Wednesday, October 06, 2004

Not Enough Drew in My World

I have just got back from one of those excursions that are always so bitter sweet. Kate and I just dropped Drew off at Heathrow. Sweet because it's always nice to see someone off on a new adventure and chapter in their lives. Bitter because you're saying goodbye.

One of the last cute things I did was when I was about nine. I remember visiting someone in London with my parents and saying goodbye to them at the station as we boarded the train to come back home. I looked at my mum and, trying not to cry, said "Goodbyes make my throat hurt."

Drew has become something really special to me since I came back from New York. He has listened endlessly to my woes and never, not once, complained or belittled me. And he has made me soup with no bits in. And he made me feel good about having a mouth full of elastic and metal - last night he even said that it could be considered almost attractive (I think he may have been trying to humor me.)

So goodbye Drew. I miss you already. I double promise to make sure that I have the car to pick you up from the airport in March!

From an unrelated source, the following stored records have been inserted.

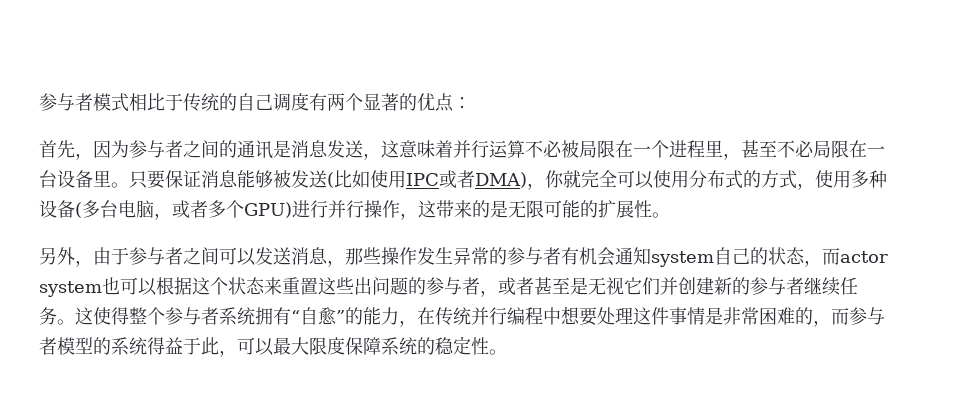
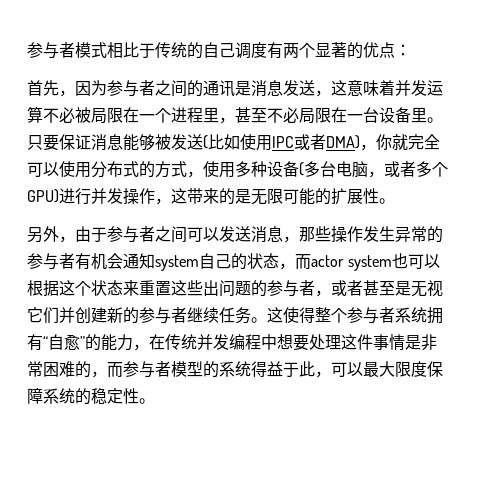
- 首先，因为参与者之间的通讯是消息发送，这意味着并行运算不必被局限在一个进程里，甚至不必局限在一台设备里。
+ 首先，因为参与者之间的通讯是消息发送，这意味着并发运算不必被局限在一个进程里，甚至不必局限在一台设备里。
- 只要保证消息能够被发送(比如使用IPC或者DMA)，你就完全可以使用分布式的方式，使用多种设备(多台电脑，或者多个GPU)进行并行操作，这带来的是无限可能的扩展性。
+ 只要保证消息能够被发送(比如使用IPC或者DMA)，你就完全可以使用分布式的方式，使用多种设备(多台电脑，或者多个GPU)进行并发操作，这带来的是无限可能的扩展性。
- 这使得整个参与者系统拥有“自愈”的能力，在传统并行编程中想要处理这件事情是非常困难的，而参与者模型的系统得益于此，可以最大限度保障系统的稳定性。
+ 这使得整个参与者系统拥有“自愈”的能力，在传统并发编程中想要处理这件事情是非常困难的，而参与者模型的系统得益于此，可以最大限度保障系统的稳定性。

But something sweet always comes from something sad, and I think that today I made a new friend. I have met Kate on a number of occasions and we have always greeted each other with much enthusiasm. But usually the situation we were in was not conducive to conversation (or rather the state we were in was not conducive to conversation!)

Kate is one of these people who immediately intrigues you and makes you think "I want her to be my friend." So although I wasn't looking forward to today, in that Drew was leaving, I was looking forward to spending some time with Kate, to really start to get to know her. And that I did. No awkward silences on the long journey back into London from Heathrow on the Piccadilly Line - we were chatting nine to the dozen the whole way. And although I didn't tell her this, I actually stayed on the train two stations past my stop because I wanted to carry on talking with her.

We have arranged to meet on Tuesday for lunch. No doubt we will be lamenting the lack of Drew in our worlds.